First Application of Novel Microemulsion Technology for Sand Control Remediation Operations - A Successful Case History from the Rosa Field, a Deepwater Development Project in Angola.


This paper documents a novel engineering approach and the operational methodology used to achieve high efficiency remediation on two offshore applications. Results are presented, detailing specific placement procedures, in-situ treatment design and productivity improvements.

Two wells were recently drilled and completed for the Rosa deepwater project, Block 17 offshore Angola, using a Non-Aromatic Oil-Based Mud (NAOBM) weighted with sized calcium carbonate. After installing the Stand-Alone-Screens (SAS) across the production intervals and allowing the wells to cleanup, the Productivity Index (PI) measured on each well was very disappointing. A diagnosis study concluded that the severe productivity impairment on these wells was related to either screen plugging by mud particles while running the screens to bottom in the NAOBM and/or the plugging induced by a mixture of formation sand, mud, and filter cake when draw-down was applied during cleanups.

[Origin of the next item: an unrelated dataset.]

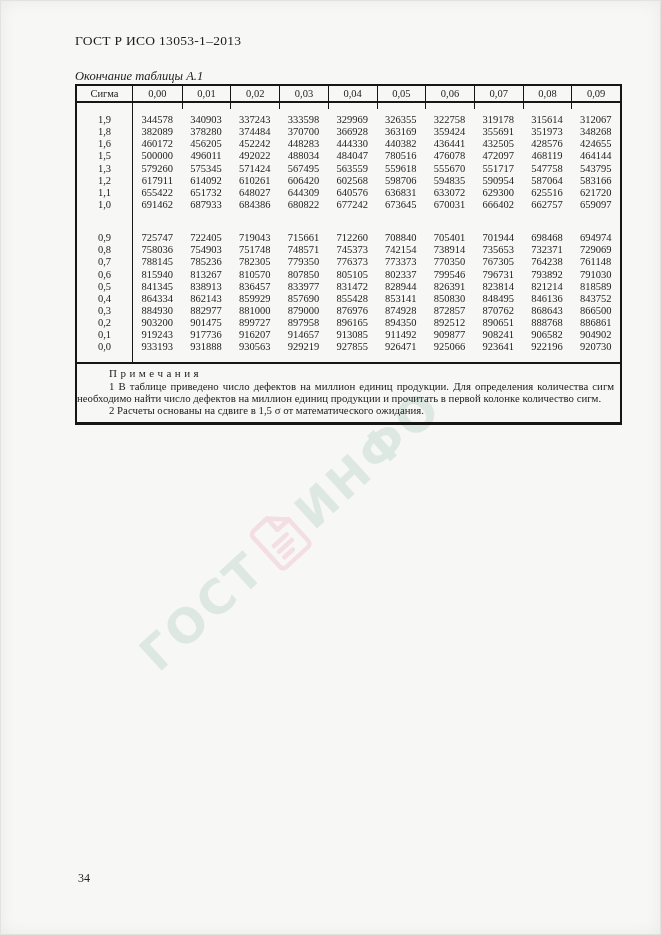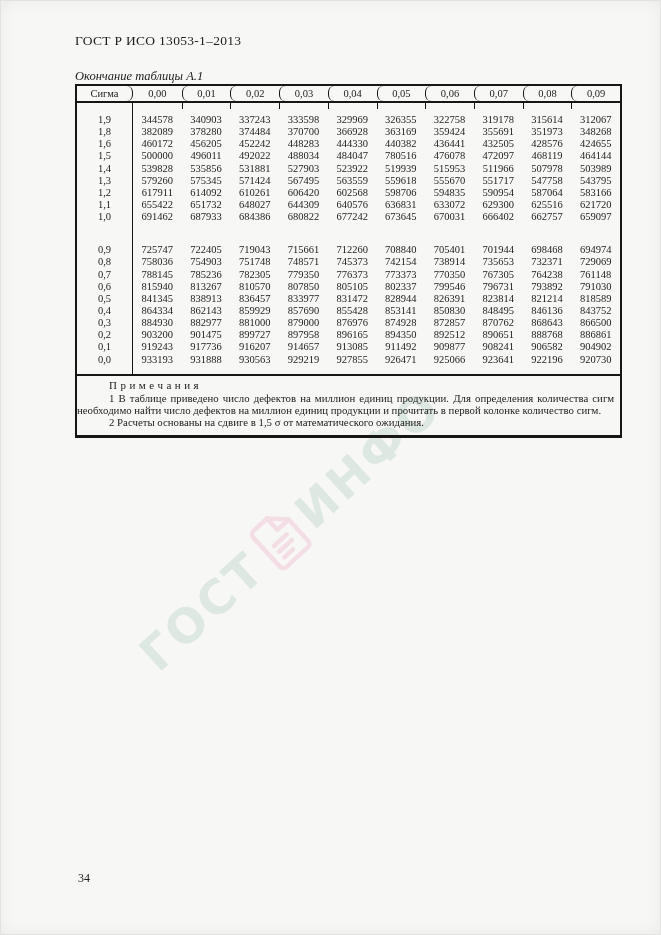"Сигма" .hcell { border-radius: 6px -> none }
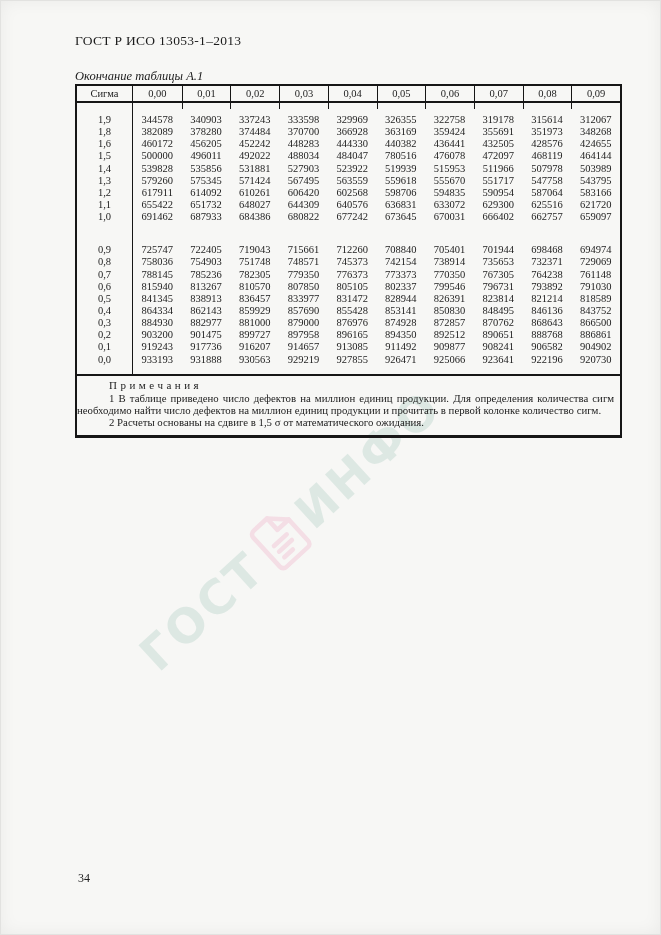"1,4" div.trow { html: <div> <div>1,4</div> <div>539828</div> <div>535856</div> <div>531881</div> <div>527903</div> <div>523922</div> <div>519939</div> <div>515953</div> <div>511966</div> <div>507978</div> <div>503989</div> </div> -> none }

Based on collaborative laboratory work between the operator and a service company to design a treatment fluid for removing NAOBM filter cake material for water injection wells, a microemulsion spotting fluid was formulated to remediate the damage in the two Rosa wells. The formulation contains a surfactants blend, acetic acid, and brine. The remediation was performed using a Coiled Tubing (CT) equipped with a rotating jet blaster to spot the treatment fluid inside the screen assemblies. Each treatment was allowed to soak. After the placement of the treatment pills on each well, cleanup measurements indicated significant PI improvements close to expected values. Production Logging Tests (PLT) analysis indicates that both wells are producing from almost all screen lengths.

Despite the challenging placement of the treatment fluid in the SAS assembly, the diffusion of the microemulsion with acid allowed break up and removal of blocking solids from the completion screens and filter cake residues from the wellbore walls, allowing full production.